Building an NLP-Powered Repository for Cyber Risk Literature [Poster]
David An, Linfeng Zheng, Zhiyu (Frank) Quan
Abstract
With the large and growing body of cyber risk literature, we see three major challenges faced by the actuarial research community: there is no context aware tool for finding cyber literature, no central repository of cyber risk resources, and a lack of accounting of literature trends. To address the abovementioned challenges, we propose to build a repository of cyber-risk articles with an NLP powered search tool that can easily be used by researchers to find relevant materials. We cover a high level overview of this ongoing research project
Goals
-
Apply natural language processing (NLP) techniques to classify and group cyber-risk and cybersecurity related academic literature. Using this information, we want to construct a tool for academics and researchers to use to identify trends and new technologies in cyber-risk and cybersecurity.
-
For example, given a text query, a researcher would be able to obtain relevant pieces of literature and topics to use as well as visualize trends and different topic groupings.
-
In addition to that, researchers would be able to suggest and add new pieces of literature into the database as well. This would become a growing repository that will continuously update with time.
Some Takeaways
In the real world, data is never clean. The ideal is perfectly shaped data, the dimensions adjusted to our specification, and no missing values. However, reality is far from ideal. Data goes missing in transmission, findings don’t turn out quite right, and sometimes, values are just forgotten about. When these accumulate, we end up with a variety of problems such as imbalanced data, missing critical values, or values that aren’t representative of our actual situation. For us, we had everything from missing titles and abstracts to lists of keywords. In some cases, such as keywords, we are able to perform different methods to extract keywords. However, for larger data fields where high precision is needed (i.e. abstracts and titles), these entries would need to be deleted. These problems show the need for a unifying system for academic literature.

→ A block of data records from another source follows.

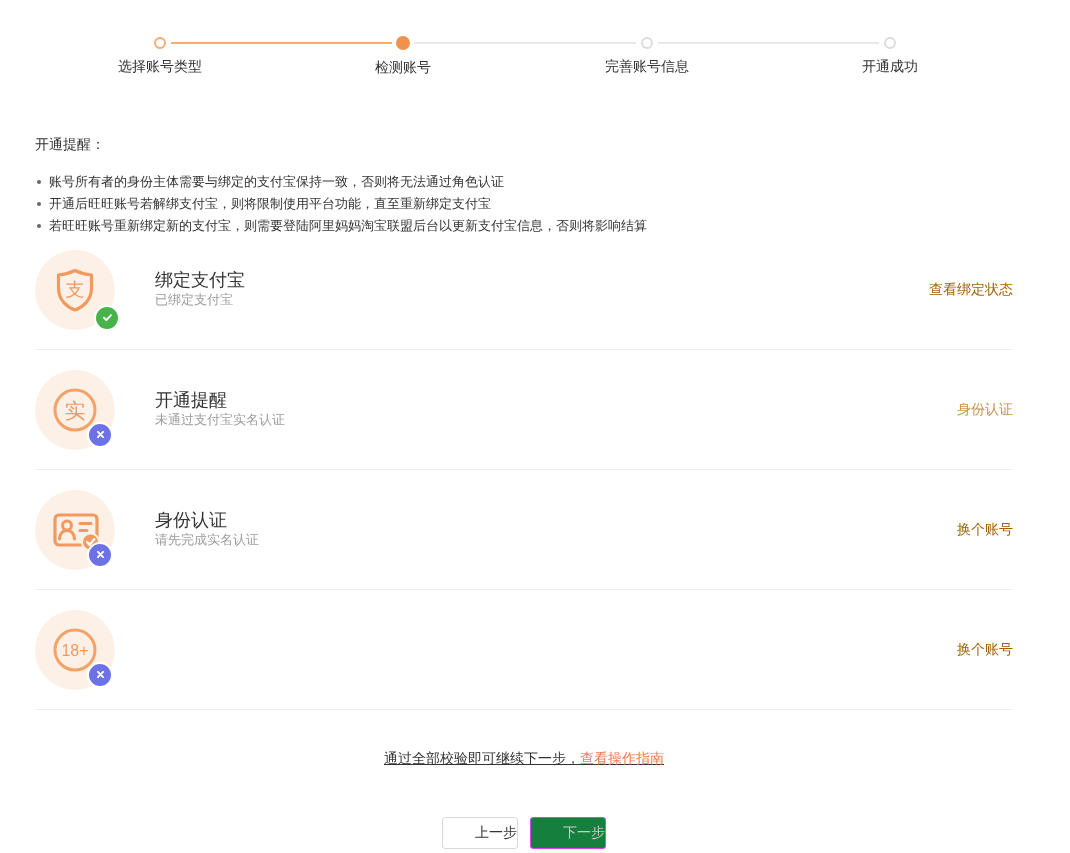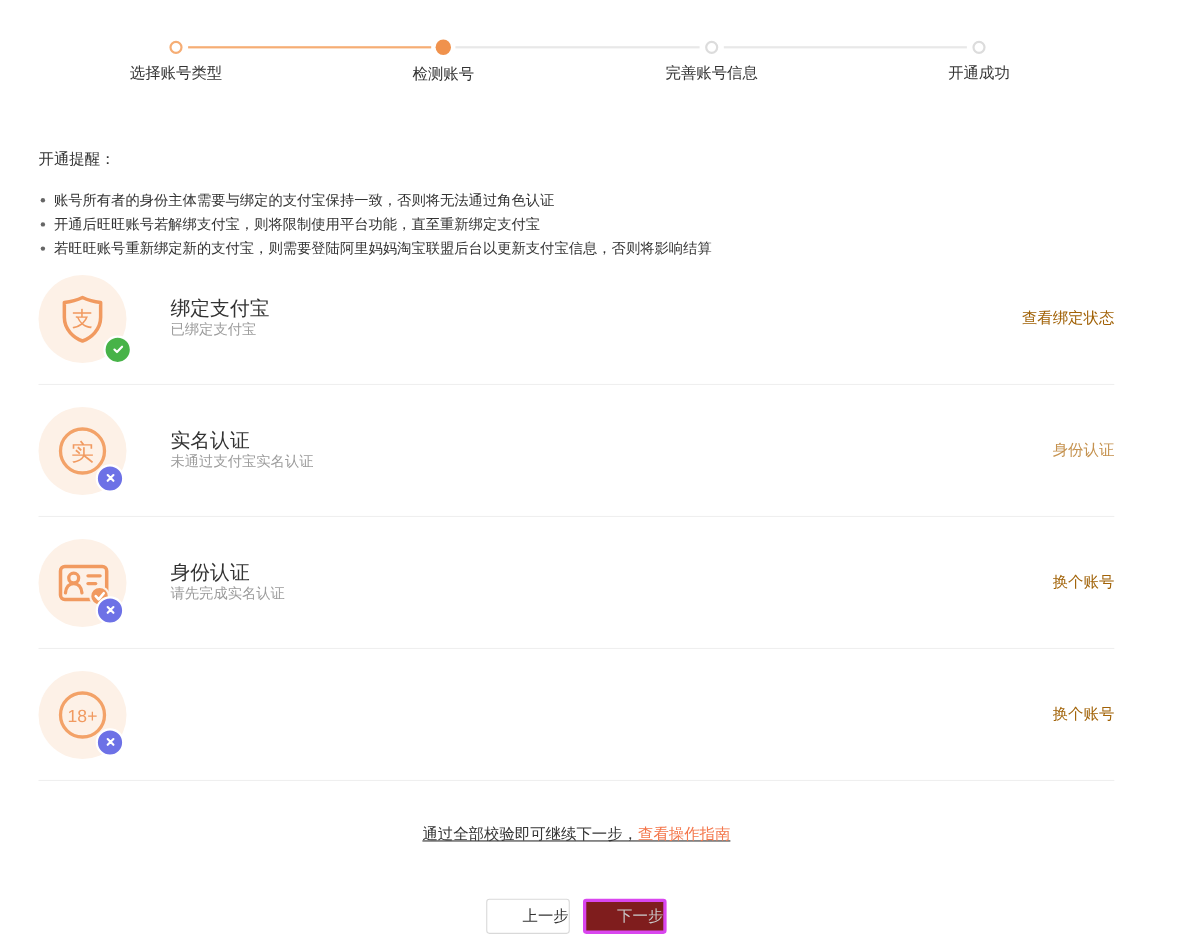--- a/index.html
+++ b/index.html
@@ -124,7 +124,7 @@
         </div>
       </div>
       <div class="check-text">
-        <div class="check-title">实名认证</div>
+        <div class="check-title">开通提醒</div>
         <div class="check-desc">未通过支付宝实名认证</div>
       </div>
       <a class="check-link tan">身份认证</a>

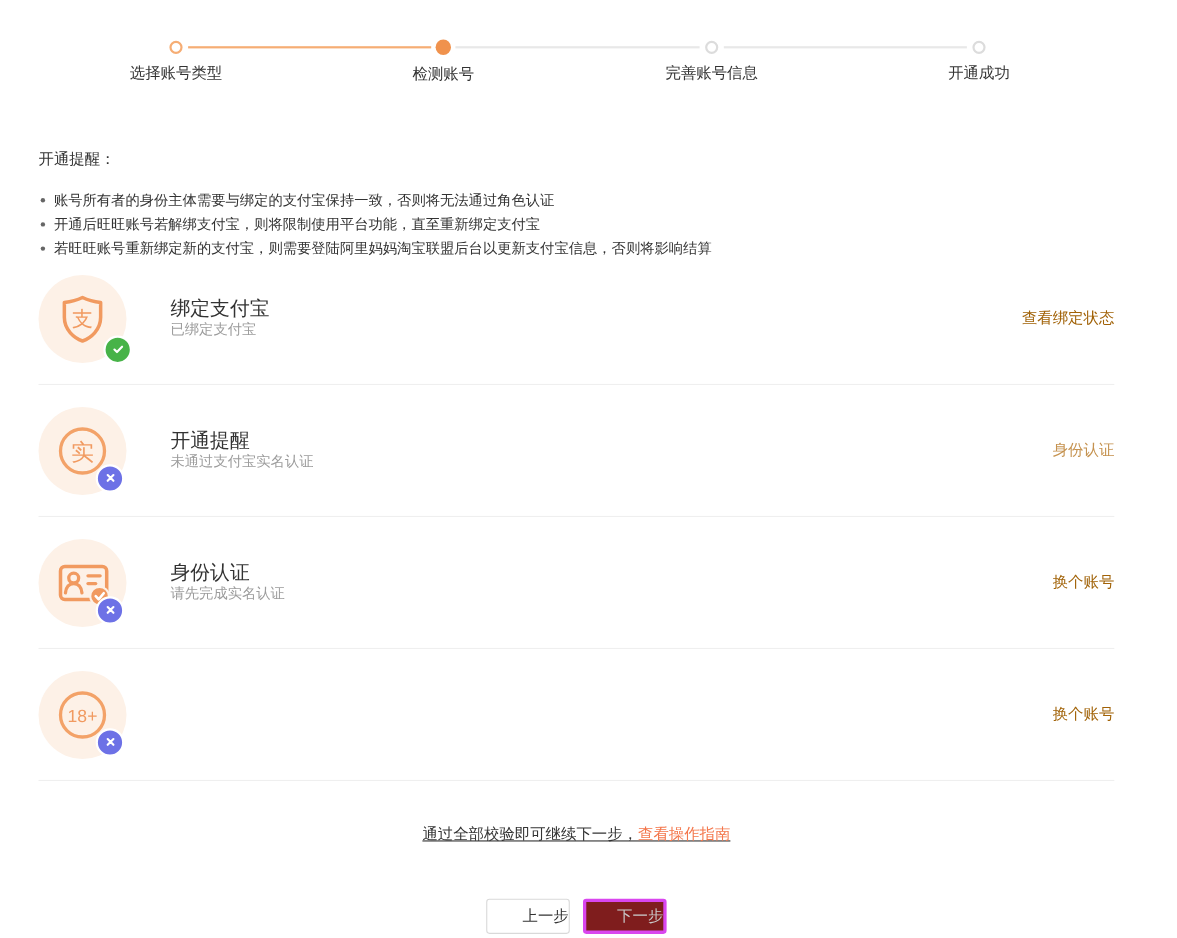--- a/index.html
+++ b/index.html
@@ -51,7 +51,7 @@
   .buttons { position: absolute; top: 817px; left: 35px; right: 57px; display: flex; justify-content: center; gap: 12px; }
   .buttons button { width: 76px; height: 32px; font-size: 14px; border-radius: 3px; font-family: inherit; text-align: right; }
   .btn-prev { background: #fff; border: 1px solid #d9d9d9; color: #333; cursor: pointer; }
-  .btn-next { background: #7f1d1d; border: 3px solid #d946ef; color: #c9c9c9; cursor: not-allowed; }
+  .btn-next { background: #15803d; border: 1px solid #d946ef; color: #c9c9c9; cursor: not-allowed; }
 </style>
 </head>
 <body>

Semantic representation is hard. Really hard. Being able to represent ‘meaning’ in a way that computers can understand still remains a challenge to cutting edge researchers to this day. The challenge for us was being able to generate a semantic representation of various keyword phrases accurately. One simple example demonstrates such challenges. Consider the word bank. What comes to mind first is a financial institution that accepts deposits from the public. Another definition is the land alongside of a sloping river or lake. However, a computer wouldn’t necessarily be able to distinguish between these differences. If we gave a computer two sentences:
- I camped by the river bank.
- I made a deposit at the bank.
It would be a significant challenge to discern the differences in the text. A computer would ask itself, “does the river store money?,” “is the bank by the lake?” and such. This simple example is just the tip of the iceberg. As we develop increasingly complex systems, with more and more parameters, these are the smallest problems we need to consider in the future.
All problems set aside, this continuous project has been a wonderful experience to get started with undergraduate research and have the freedom to explore various topics. In addition to that, working on this project has allowed me to learn skills across a wide spectrum such as data processing methods, exploratory data analysis, as well as developing models and pipelines. As this project enters the late stages of Summer and Fall, I’m excited to see where it takes us and what the tool becomes.